[PROVIDED RECORDS]
◆ ◆ ◆ ◆ ◆ ◆ ◆

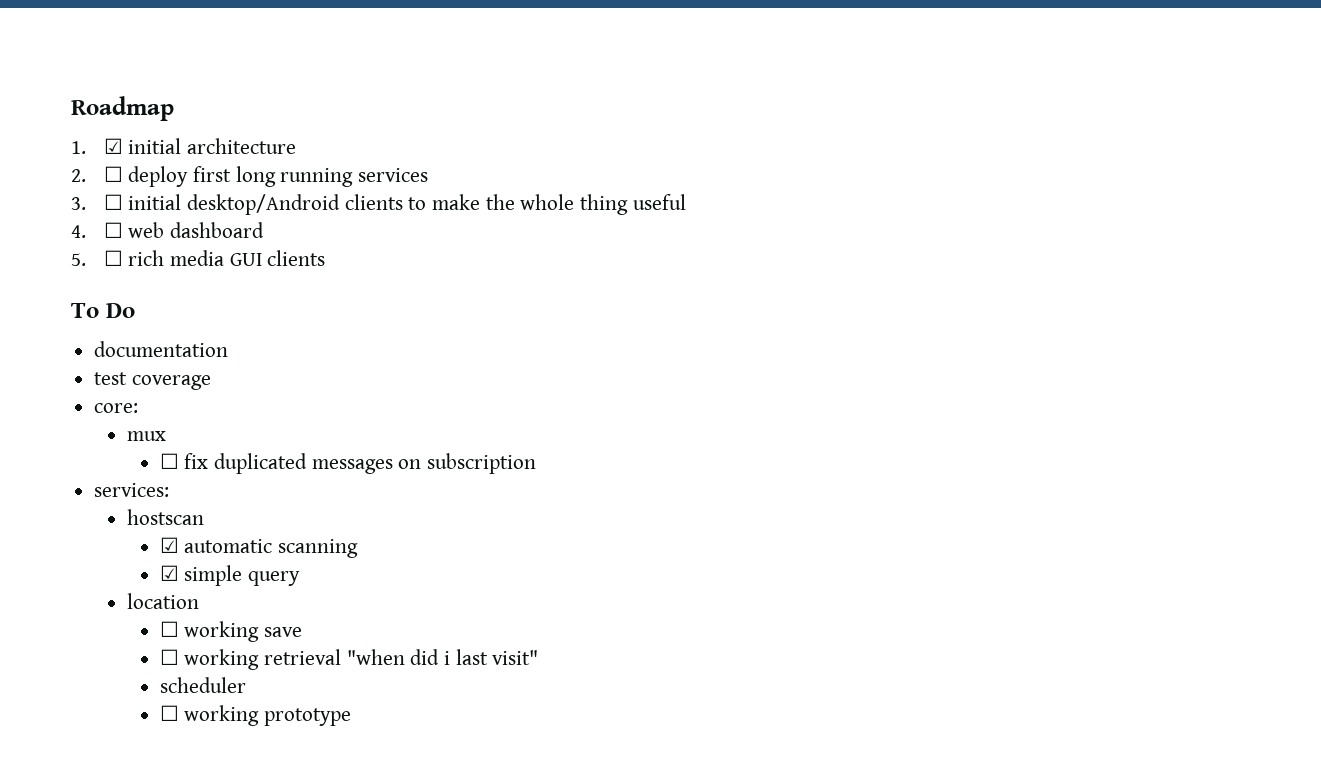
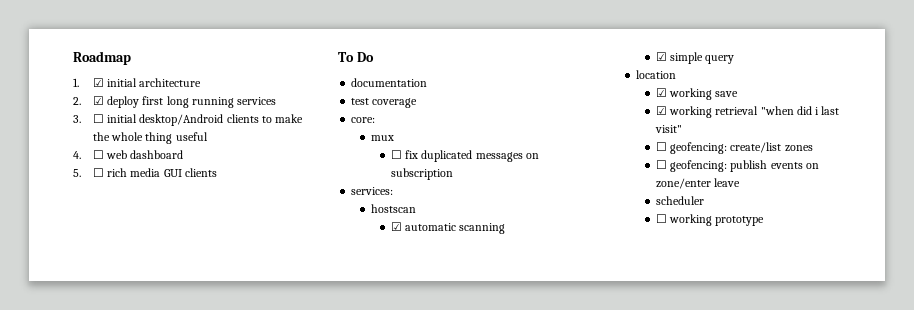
[103,166,123,182] ☐ -> [92,96,104,105] ☑
[159,621,179,637] ☐ -> [655,88,667,97] ☑
[159,649,179,665] ☐ -> [655,106,667,115] ☑
(539, 657) none -> [655,142,813,154] [655,160,819,172] [655,178,741,189] // ☐ geofencing: create/list zones // ☐ geofencing: publish events on zone/enter leave

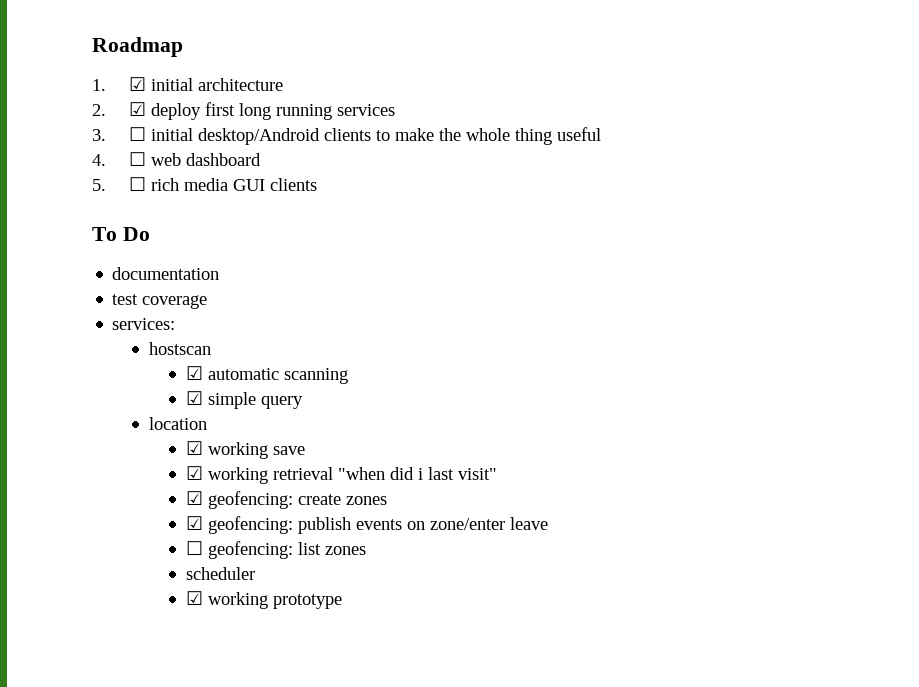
[351,117,376,123] [371,135,395,141] [390,150,539,162] [390,168,453,180] // core: // mux // ☐ fix duplicated messages on subscription -> (208, 302) none
[655,142,813,154] [655,160,667,169] ☐ geofencing: create/list zones // ☐ -> [185,491,387,509] [185,516,203,530] ☑ geofencing: create zones // ☑
(741, 182) none -> [185,541,366,559] // ☐ geofencing: list zones
[655,214,667,223] ☐ -> [185,591,203,605] ☑

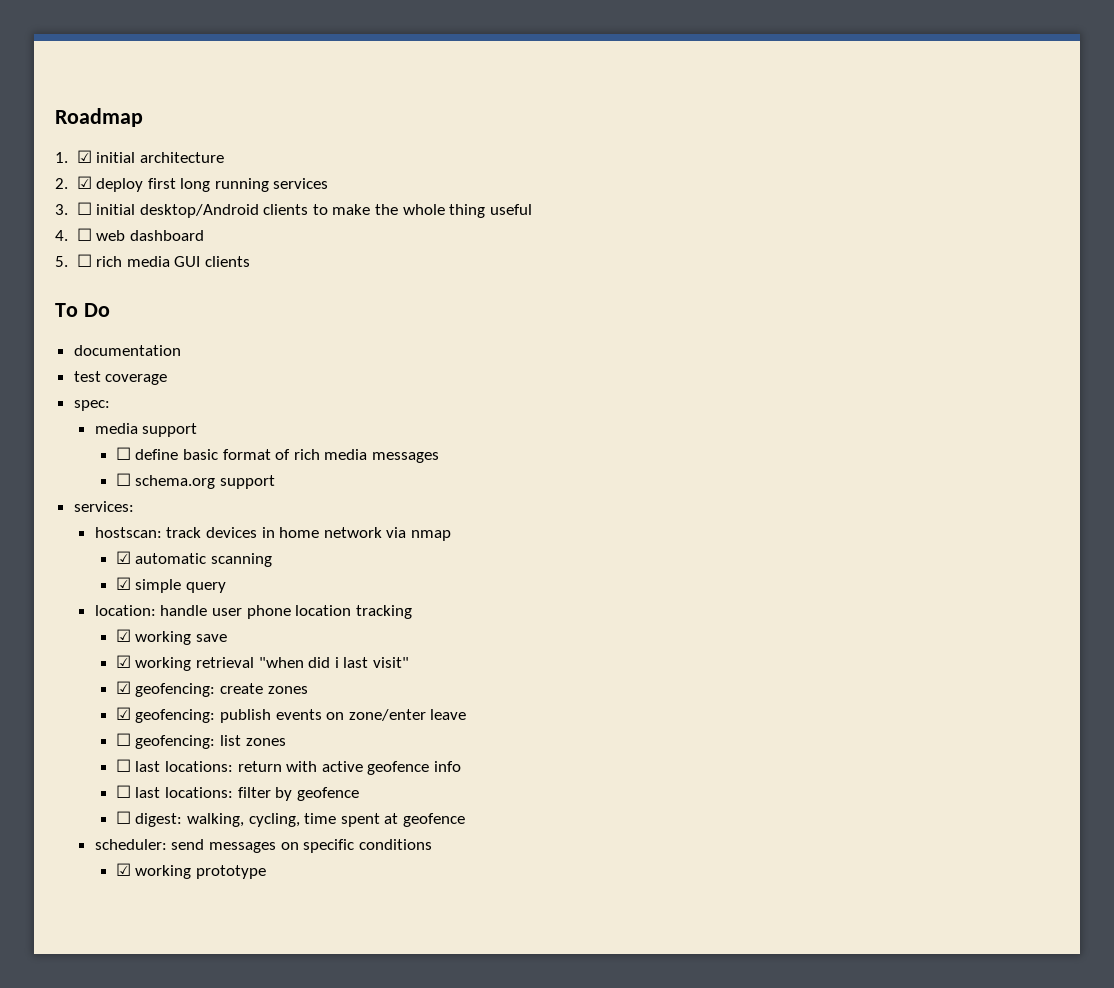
[112,318,176,330] [149,342,212,355] services: // hostscan -> [73,400,110,411] [94,423,198,437] [115,447,440,463] [115,473,276,489] [73,501,134,512] [94,527,451,541] spec: // media support // ☐ define basic format of rich media messages // ☐ schema.org support // services: // hostscan: track devices in home network via nmap
(303, 402) none -> [94,605,291,619] location: handle user phone
(208, 423) none -> [355,605,412,619] tracking
[185,567,255,580] scheduler -> [115,759,462,775] [115,785,359,801] [115,811,466,827] [94,839,432,853] ☐ last locations: return with active geofence info // ☐ last locations: filter by geofence // ☐ digest: walking, cycling, time spent at geofence // scheduler: send messages on specific conditions

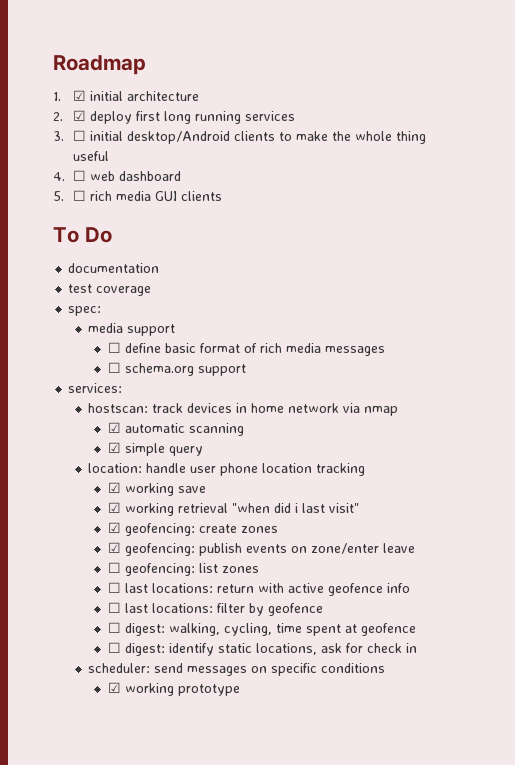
(466, 820) none -> [107,642,417,656] // ☐ digest: identify static locations, ask for check in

◆ ◆ ◆ ◆ ◆ ◆ ◆

Find the lines above that contain the string "locations" and answer with how many there are, nothing else.

2